Task objective —
For this exercise, write out exactly the lines from the line containing "Harris (NC & SC) Twinpack Service" through the last line of the records, and no other lines.
-- Input for this task follows --
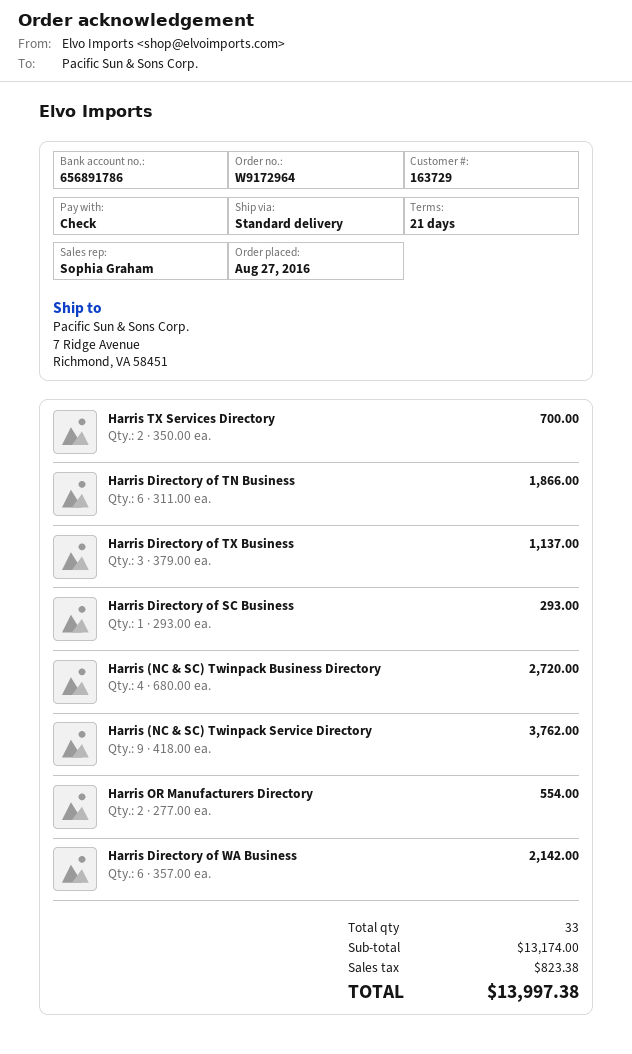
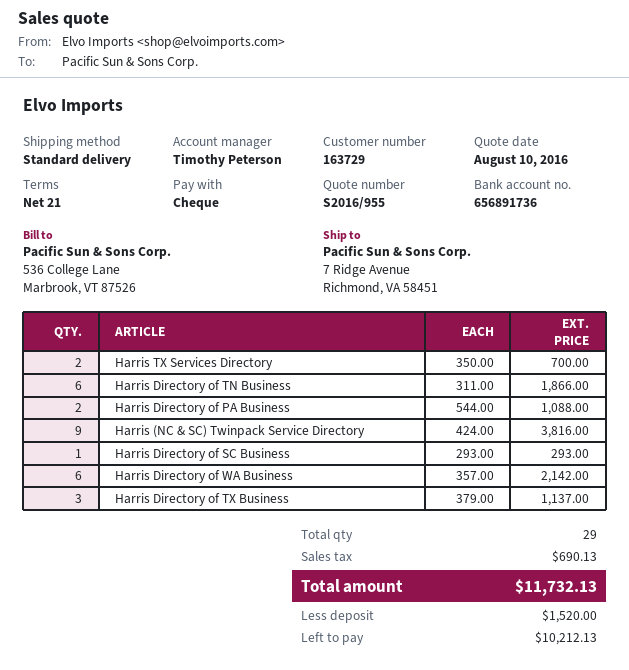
sales rep: Sophia Graham -> Timothy Peterson
bank account: 656891786 -> 656891736
Harris (NC & SC) Twinpack Business Directory: 4 x 680.00 = 2720.00 -> none
Harris (NC & SC) Twinpack Service Directory: 9 x 418.00 = 3762.00 -> 9 x 424.00 = 3816.00
Harris OR Manufacturers Directory: 2 x 277.00 = 554.00 -> none
Harris Directory of PA Business: none -> 2 x 544.00 = 1088.00
total quantity: 33 -> 29
tax: 823.38 -> 690.13
total: 13997.38 -> 11732.13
-- Input for this task concluded --
Response to this task —
Harris (NC & SC) Twinpack Service Directory: 9 x 418.00 = 3762.00 -> 9 x 424.00 = 3816.00
Harris OR Manufacturers Directory: 2 x 277.00 = 554.00 -> none
Harris Directory of PA Business: none -> 2 x 544.00 = 1088.00
total quantity: 33 -> 29
tax: 823.38 -> 690.13
total: 13997.38 -> 11732.13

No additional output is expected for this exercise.